Plaintiff, David E Rogers, filed an action for declaratory judgment to determine his right to serve as an elected village trustee of defendant village of Tinley Park, while also serving as a police officer on leave of absence status with the same municipality. Rogers and the village filed cross-motions for summary judgment. Although Rogers named other parties as defendants in his action, the only parties before this court are the plaintiff Rogers and the defendant village. The trial court granted plaintiff’s motion and denied that of the village, holding that plaintiff had the right to serve in both capacities. The village appeals, contending that the positions of village trustee and police officer are incompatible and that plaintiff’s acceptance of the position of village trustee automatically resulted in his resignation as a police officer.

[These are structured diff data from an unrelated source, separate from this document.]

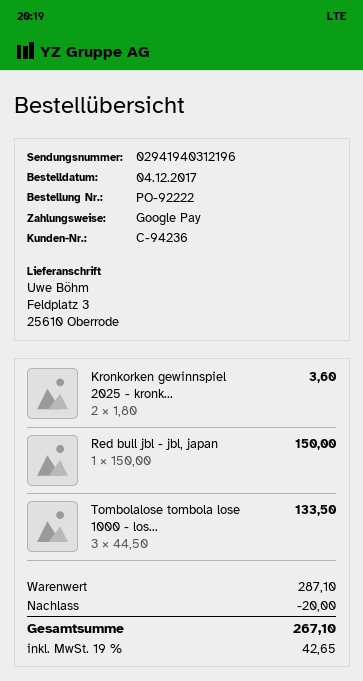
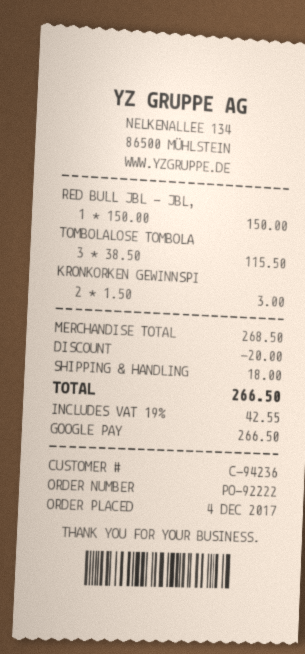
Kronkorken gewinnspiel 2025 - kronk...: 2 x 1.80 = 3.60 -> 2 x 1.50 = 3.00
Tombolalose tombola lose 1000 - los...: 3 x 44.50 = 133.50 -> 3 x 38.50 = 115.50
subtotal: 287.10 -> 268.50
shipping: none -> 18.00
tax: 19% = 42.65 -> 19% = 42.55
total: 267.10 -> 266.50

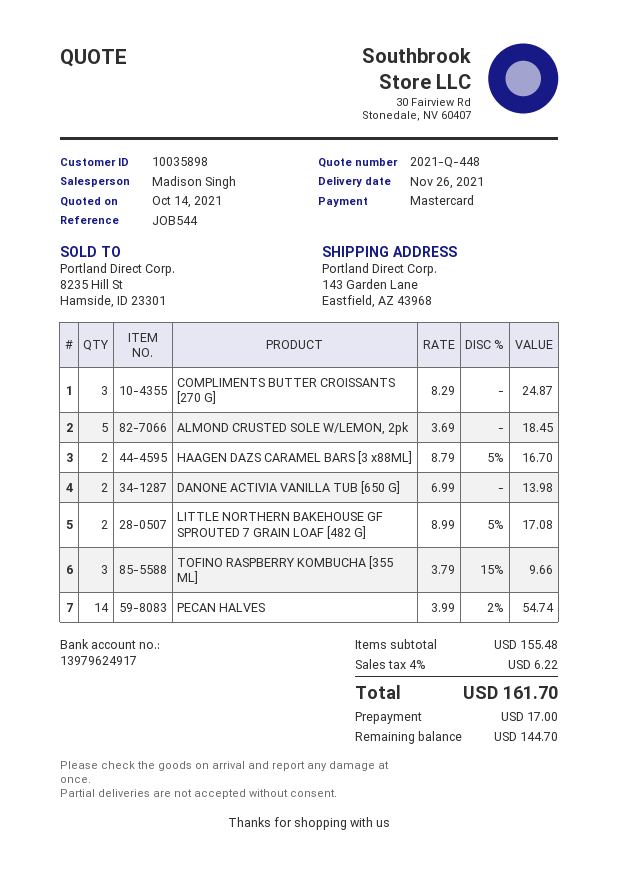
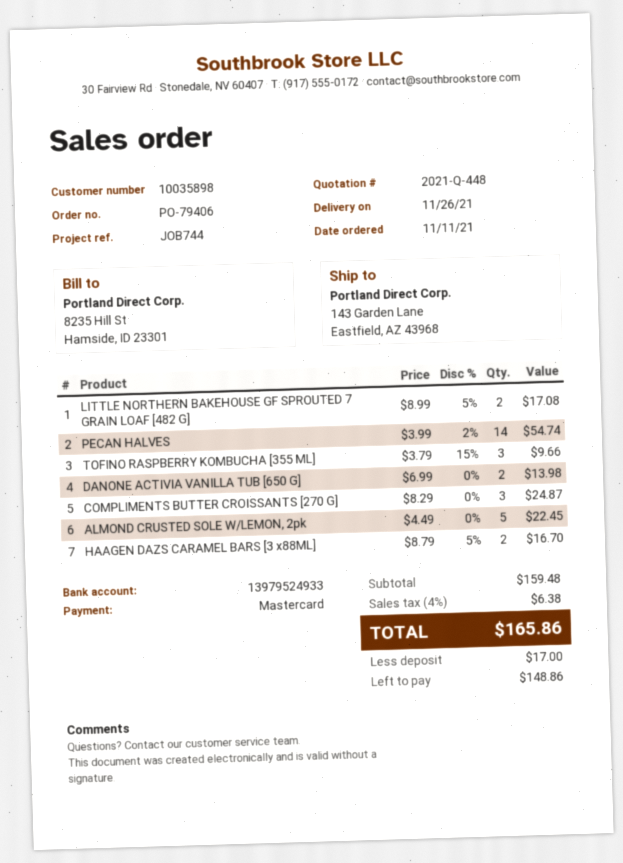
reference: JOB544 -> JOB744
bank account: 13979624917 -> 13979524933
ALMOND CRUSTED SOLE W/LEMON, 2pk: 5 x 3.69 = 18.45 -> 5 x 4.49 = 22.45
subtotal: 155.48 -> 159.48
tax: 4% = 6.22 -> 4% = 6.38
total: 161.70 -> 165.86
balance: 144.70 -> 148.86

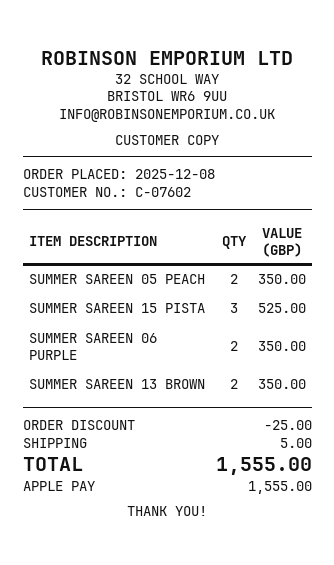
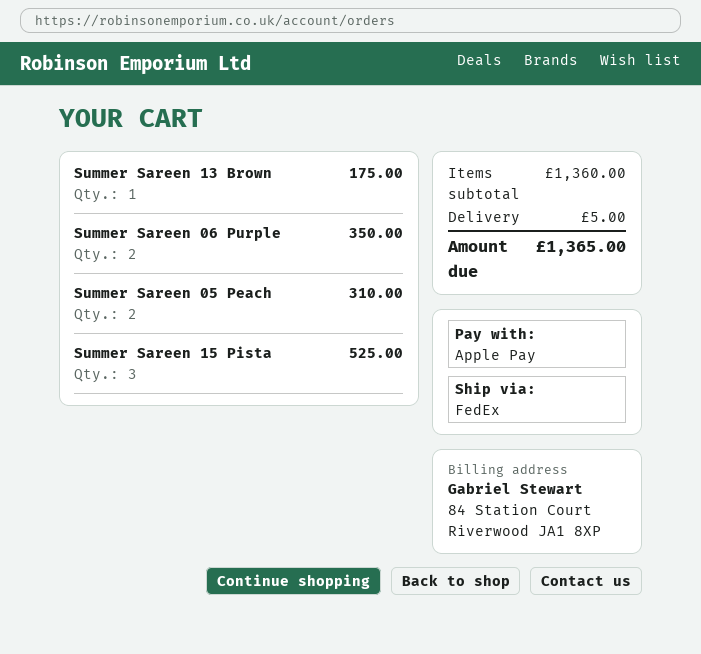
SUMMER SAREEN 05 PEACH: 2 for 350.00 -> 2 for 310.00
SUMMER SAREEN 13 BROWN: 2 for 350.00 -> 1 for 175.00
discount: 25.00 -> none
total: 1555.00 -> 1365.00

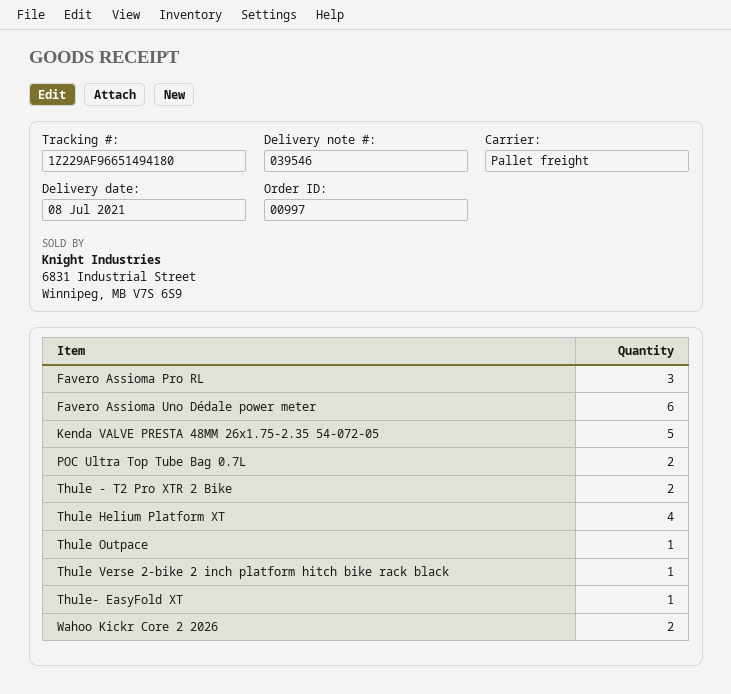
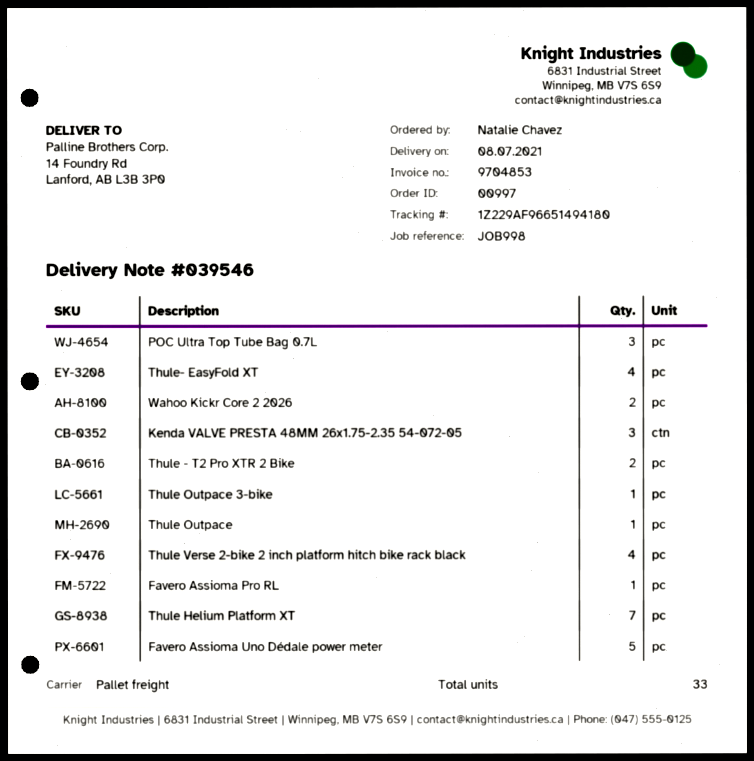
Favero Assioma Pro RL: 3 -> 1
Favero Assioma Uno Dédale power meter: 6 -> 5
Kenda VALVE PRESTA 48MM 26x1.75-2.35 54-072-05: 5 -> 3
POC Ultra Top Tube Bag 0.7L: 2 -> 3
Thule Helium Platform XT: 4 -> 7
Thule Verse 2-bike 2 inch platform hitch bike rack black: 1 -> 4
Thule- EasyFold XT: 1 -> 4
Thule Outpace 3-bike: none -> 1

The village of Tinley Park is a home rule municipality, governed by a legislative body consisting of an elected village president and six elected individual trustees, known collectively as the board of trustees. The board has the legislative responsibility for governing the village, including regulation of all village officers and employees.

Plaintiff has been a village police officer since 1973. In March *4391981 his rank was patrol officer. On January 12, 1981, Rogers requested a leave of absence from the police department from February 15 through March 31, 1981, for the reason that he intended to run for public office in the April 1981 election. The police chief orally approved his request the next day.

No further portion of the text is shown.